A TOUGH and agonising year is an apt description of 2016 when it comes to health service delivery.
Zimbabwe this year experienced one of its darkest periods when major referral health centres, Harare and United Bulawayo Hospitals (UBH), suspended operations as a result of lack of vital drugs such as pethidine, injectable morphine, fentanyl, adrenaline, metoclopramide, sodium bicarbonate and antibiotics.
Pethidine is used to relieve moderate to severe pain, for example, during childbirth or before and during an operation.
The country’s health sector has not been spared by the economic downturn that has led to an acute cash shortage. However, the halting of operations at referral institutions was the major pointer of how the health delivery system has failed.
The year started with doctors and nurses at public hospitals going on strike after government failed to pay their December 2015 salaries.
This resulted in skeletal medical staff reporting for duty at the country’s major referral hospitals. The hospitals only attended to emergency cases, as a result putting the lives of thousands of patients at risk as many patients were turned away, while others waited for hours to get medical assistance at the hospitals.
There was an increase in maternal mortalities during the strike – deaths which could have been avoided.
Given the state of the health delivery system, it was not a wonder why President Robert Mugabe’s daughter, Bona, chose to give birth in far-flung Singapore.
For many, the First family’s decision betrayed their lack of confidence in the country’s healthcare facilities.
Her decision to fly more than 8 000 kilometres across the Indian Ocean to give birth was however not that surprising given that her father, President Robert Mugabe, gets treated at the state-of-the-art Gleneagles Hospital and Medical Centre in Singapore.
First Lady Grace Mugabe also gets treated abroad.
Throughout 2016, major drugs were in short supply in clinics and hospitals including referral institutions such as Parirenyatwa, Mpilo, UBH and Harare hospitals.
It became common for patients to buy their own intravenous bags (drips) which cost US$1,50 each, betadine, glycerine, crepe bandages and ichthammol ointment used for minor skin injuries as they are out of stock
Drugs that were out of stock or in short supply at major public hospitals for most of the year include clexane injection (which prevents and treats blood clots), morphine injection and tablets, warfarin (an anticoagulant used to prevent new blood clots from forming and helps stop clots from worsening), and benzathine penicillin, an antibiotic useful for the treatment of bacterial infections.
Other drugs, which were in short supply included antibiotics like benzyl penicillin, ceftriaxone and rocephin, clorpheniramine which treats sneezing, watery eyes and itchy nose, amphotericin B, an anti-fungal, atropine which helps keep the heart rate stable after a heart attack or during surgery, gentamicin which treats eye infections and kanamycin used to treat a variety of infections, among many others.
The pathetic state of the health sector was not a surprise given that the sector was allocated a paltry US$330 million in the budget.
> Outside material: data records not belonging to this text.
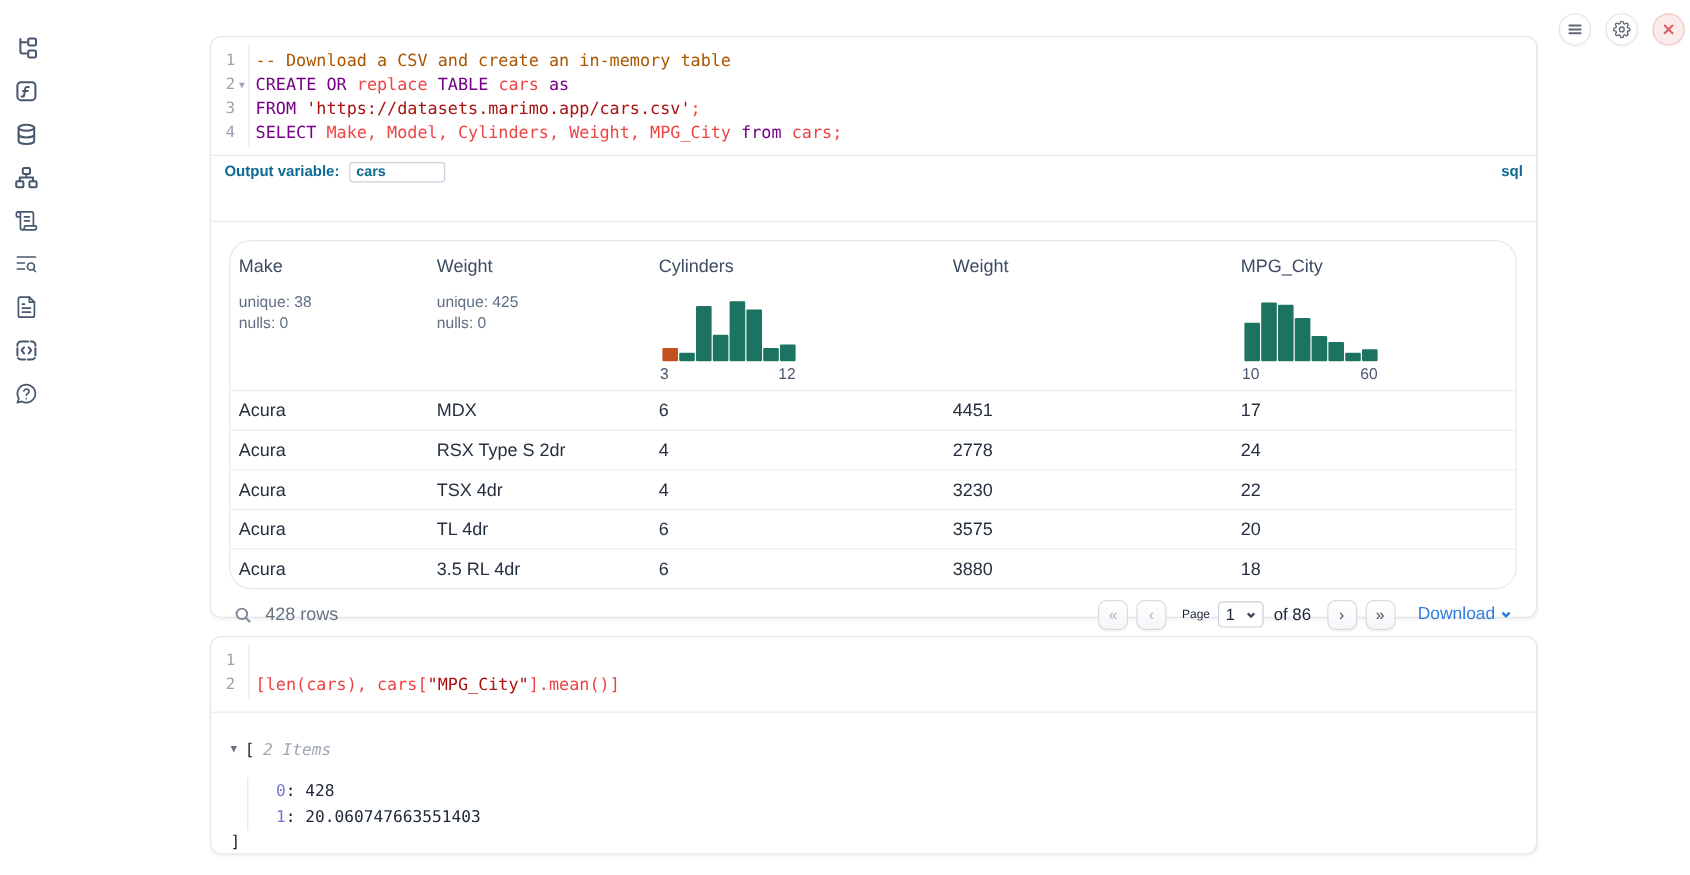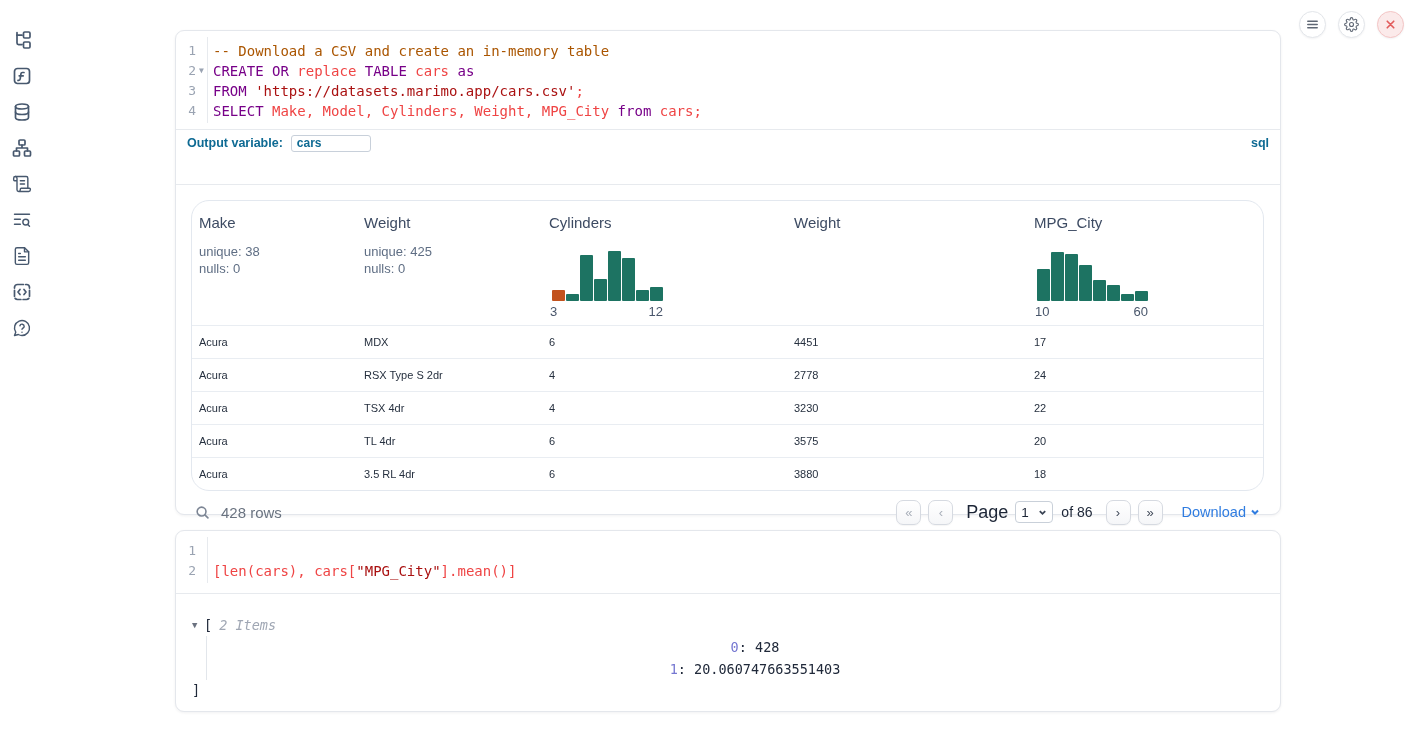"Acura" .td { font-size: 11px -> 15px }
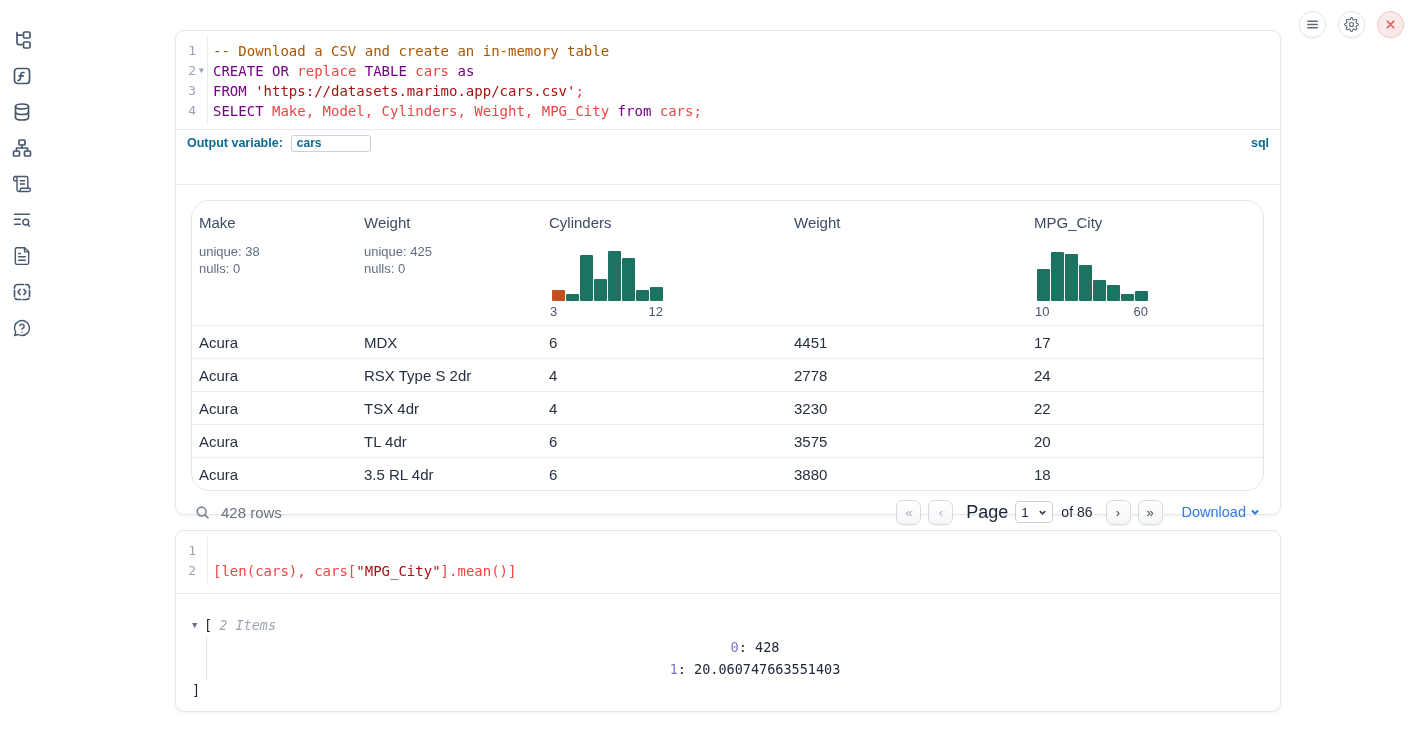"Page" .page-label { font-size: 18px -> 10px }
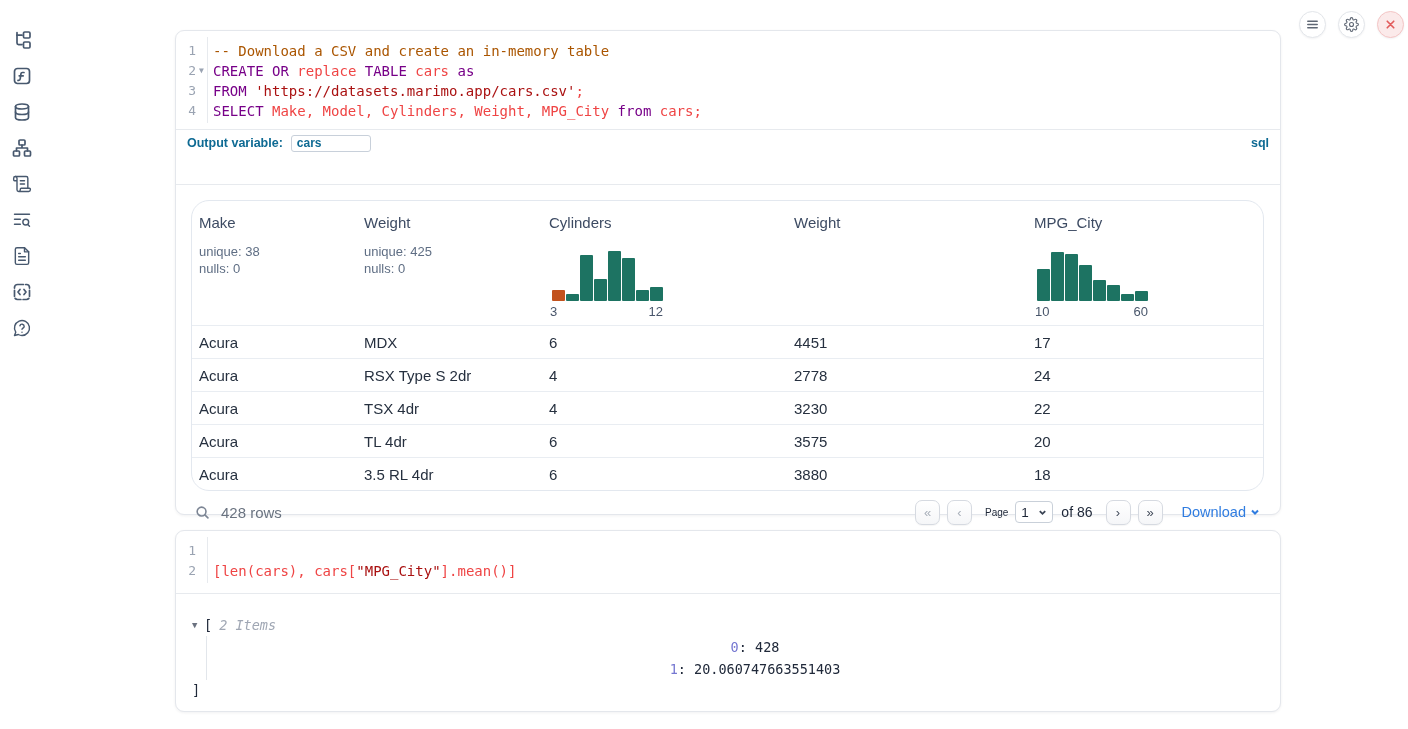"0: 428" .tree-entries { margin-top: 2px -> 14px; text-align: center -> none }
However the ministry did not receive most of the money it was allocated hence the dependence on donors.
The budget failed to meet the Abuja Declaration by African countries to allocate at least 15% of their annual budget to improving the health sector.
Year 2017 however looks even bleaker for Zimbabweans as the health ministry was allocated only US$208 million.
Community Working Group on Health executive director Itai Rusike said the budget has seen the health ministry relegated to number five in terms of allocation as compared to the previous years where it would be second after education.
Rusike said: “As a country we are not prioritising the health sector, the 2017 health budget is a mockery to the sector. The year 2016 has been a bad year, in fact it has been a dark year in terms of health.
“There has been a further decline in public health service delivery. This I mean accessibility of services and quality of care in a country where staff morale is going down as was evidenced by the doctors and nurses strike early this year.”
He added that: “Zimbabwe continues to rely on donor funds. Eighty percent of drugs are donor funded. Parirenyatwa Hospital for instance has now employed full-time debt collectors. Imagine the impact on the poor population in a country where almost 10% are on medical cover.
“People have lost the little properties they have, despite they constitution stating the right to health,” Rusike said.
He said there was no political will to improve the health sector, as the political elite seek healthcare outside the country.
“They do not trust the health system because they are not putting money into them. Zimbabwe is still a long away to providing the best healthcare. Maternal mortality is unacceptably very high. Everyday, an average of six mothers die due to pregnant related causes when pregnancy is not a disease,” he said.